- **Task objective**:
Copy exactly the lines of the data below that run from the line holding "sl, 14:43: 16 -> none" through the line holding "Females, 1991-12: 359.8 -> none", both ends included.
== Segment start ==
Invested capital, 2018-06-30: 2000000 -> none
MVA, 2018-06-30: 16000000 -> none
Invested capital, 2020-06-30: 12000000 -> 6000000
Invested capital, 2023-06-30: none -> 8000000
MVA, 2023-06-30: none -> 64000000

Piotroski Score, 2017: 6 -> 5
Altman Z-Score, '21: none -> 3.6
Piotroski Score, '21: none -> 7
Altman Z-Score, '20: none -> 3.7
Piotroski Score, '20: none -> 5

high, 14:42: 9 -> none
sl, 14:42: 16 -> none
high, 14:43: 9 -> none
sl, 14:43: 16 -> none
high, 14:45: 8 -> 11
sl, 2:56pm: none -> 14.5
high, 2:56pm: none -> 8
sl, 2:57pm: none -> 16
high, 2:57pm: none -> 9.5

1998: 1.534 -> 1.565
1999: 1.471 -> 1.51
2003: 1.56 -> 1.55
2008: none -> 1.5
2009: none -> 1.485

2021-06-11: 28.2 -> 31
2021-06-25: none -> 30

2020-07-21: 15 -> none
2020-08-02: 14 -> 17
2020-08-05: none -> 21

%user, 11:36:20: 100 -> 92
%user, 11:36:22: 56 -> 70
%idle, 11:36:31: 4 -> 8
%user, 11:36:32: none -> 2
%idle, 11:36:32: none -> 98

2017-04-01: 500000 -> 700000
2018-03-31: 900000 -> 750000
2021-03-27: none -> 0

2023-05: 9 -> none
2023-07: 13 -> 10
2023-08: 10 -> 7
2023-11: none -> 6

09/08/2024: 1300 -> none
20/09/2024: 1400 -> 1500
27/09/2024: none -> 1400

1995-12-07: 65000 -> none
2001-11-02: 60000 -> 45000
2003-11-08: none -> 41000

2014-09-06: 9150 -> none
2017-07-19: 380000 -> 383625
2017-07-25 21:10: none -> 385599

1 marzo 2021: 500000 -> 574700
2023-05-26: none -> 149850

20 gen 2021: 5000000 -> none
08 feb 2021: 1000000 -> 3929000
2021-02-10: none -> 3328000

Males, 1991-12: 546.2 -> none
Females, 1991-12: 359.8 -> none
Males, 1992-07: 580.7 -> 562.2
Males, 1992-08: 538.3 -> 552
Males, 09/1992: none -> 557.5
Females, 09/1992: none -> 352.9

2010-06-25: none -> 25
== Segment end ==
- **Solution for this problem**:
sl, 14:43: 16 -> none
high, 14:45: 8 -> 11
sl, 2:56pm: none -> 14.5
high, 2:56pm: none -> 8
sl, 2:57pm: none -> 16
high, 2:57pm: none -> 9.5

1998: 1.534 -> 1.565
1999: 1.471 -> 1.51
2003: 1.56 -> 1.55
2008: none -> 1.5
2009: none -> 1.485

2021-06-11: 28.2 -> 31
2021-06-25: none -> 30

2020-07-21: 15 -> none
2020-08-02: 14 -> 17
2020-08-05: none -> 21

%user, 11:36:20: 100 -> 92
%user, 11:36:22: 56 -> 70
%idle, 11:36:31: 4 -> 8
%user, 11:36:32: none -> 2
%idle, 11:36:32: none -> 98

2017-04-01: 500000 -> 700000
2018-03-31: 900000 -> 750000
2021-03-27: none -> 0

2023-05: 9 -> none
2023-07: 13 -> 10
2023-08: 10 -> 7
2023-11: none -> 6

09/08/2024: 1300 -> none
20/09/2024: 1400 -> 1500
27/09/2024: none -> 1400

1995-12-07: 65000 -> none
2001-11-02: 60000 -> 45000
2003-11-08: none -> 41000

2014-09-06: 9150 -> none
2017-07-19: 380000 -> 383625
2017-07-25 21:10: none -> 385599

1 marzo 2021: 500000 -> 574700
2023-05-26: none -> 149850

20 gen 2021: 5000000 -> none
08 feb 2021: 1000000 -> 3929000
2021-02-10: none -> 3328000

Males, 1991-12: 546.2 -> none
Females, 1991-12: 359.8 -> none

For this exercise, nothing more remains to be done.